New underground stars have emerged in the last three to four years - Dizzee Rascal, Wiley, Kano and D Double. Some parts of the media have started to take an interest again in their perennial search for the next big thing. But there is still very little evidence of a re-emerging live circuit.

Eskimo Dance, organised by central figure Wiley, was an extremely popular grime night, but after only a short run it has been pushed outside of London's M25 orbital to towns such as Hemel Hempstead and Chelmsford because of difficulties in securing permissions and licensees from authorities in London. In October 2005 Kano, a new major label signing from the grime scene, had his gig at the Scala cancelled following "safety concerns" from Camden council and the Metropolitan Police. Similarly, Mobo award-winner Sway was banned from the Jazz Cafe in north London.

Indeed, to an outsider, the live grime night would appear to have a level of rowdiness, but in this sense it is not too dissimilar to punk. Crews of young black and white teenagers leap around with their hoods up calling for the DJ to rewind a tune. Like punk, it is a positive instrument of disaffected youngsters organising themselves to question the way things are.

Perhaps it is this bit which is unpalatable, in need of what could only be described as censorship?
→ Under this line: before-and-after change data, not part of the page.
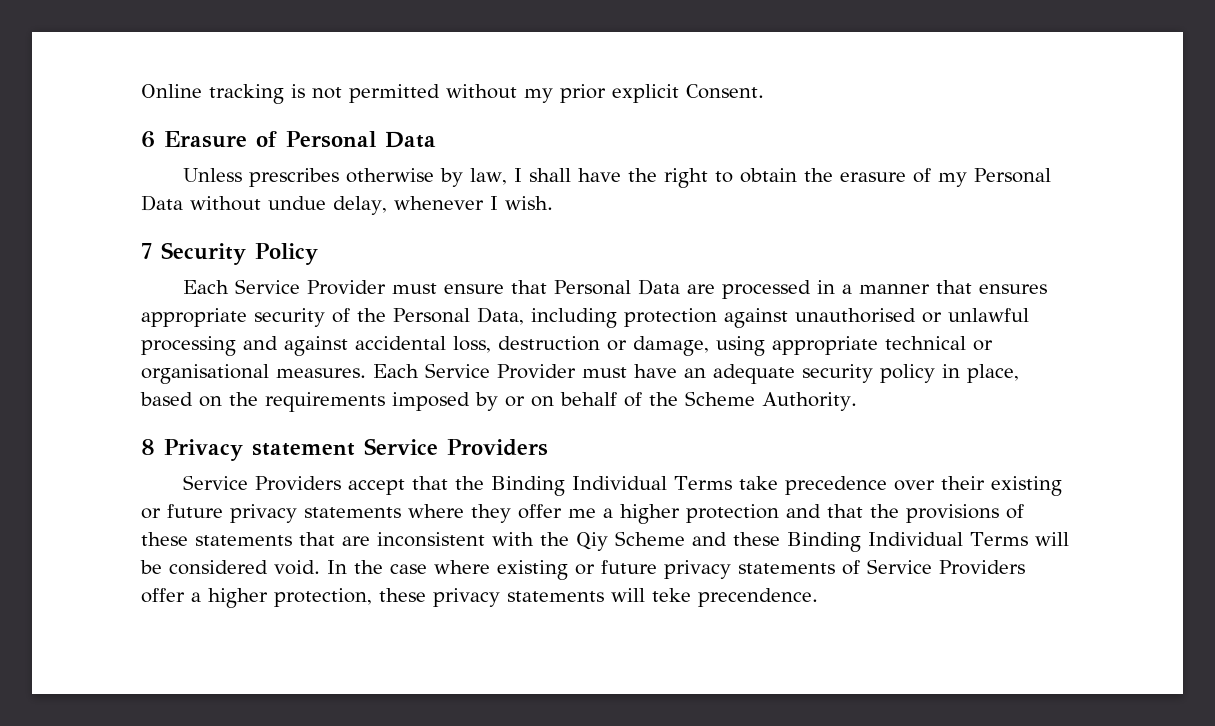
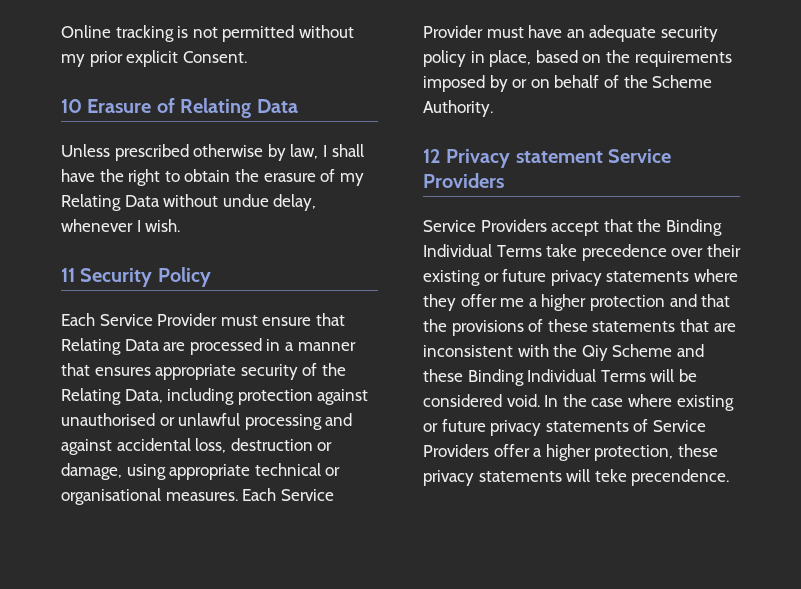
- 6 Erasure of Personal Data
+ 10 Erasure of Relating Data
- Unless prescribes otherwise by law, I shall have the right to obtain the erasure of my Personal Data without undue delay, whenever I wish.
+ Unless prescribed otherwise by law, I shall have the right to obtain the erasure of my Relating Data without undue delay, whenever I wish.
- 7 Security Policy
+ 11 Security Policy
- Each Service Provider must ensure that Personal Data are processed in a manner that ensures appropriate security of the Personal Data, including protection against unauthorised or unlawful processing and against accidental loss, destruction or damage, using appropriate technical or organisational measures.
+ Each Service Provider must ensure that Relating Data are processed in a manner that ensures appropriate security of the Relating Data, including protection against unauthorised or unlawful processing and against accidental loss, destruction or damage, using appropriate technical or organisational measures.
- 8 Privacy statement Service Providers
+ 12 Privacy statement Service Providers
Police are openly advising promoters to remove "dangerous" acts from their line-ups. Even pirate radio, grime's trusted media, has received a clampdown from authorities, with over 40 transmitters confiscated near the end of 2005.

Music providing a voice for the disaffected, alienated and angry is not being tolerated at the moment, possibly because that anger, alienation and disaffection are a little too real. Grime lyrics can be unpleasant, homophobic, misogynistic and celebratory of gun culture. But it's so easy for the authorities and the media to blame the plight and alienation of urban communities on means of expression and reflection, rather than examining what their own role might be in this. Tony Blair wants a little respect according to his latest policy agenda, while Dizzee tells us, "You people are going to respect me if it kills you."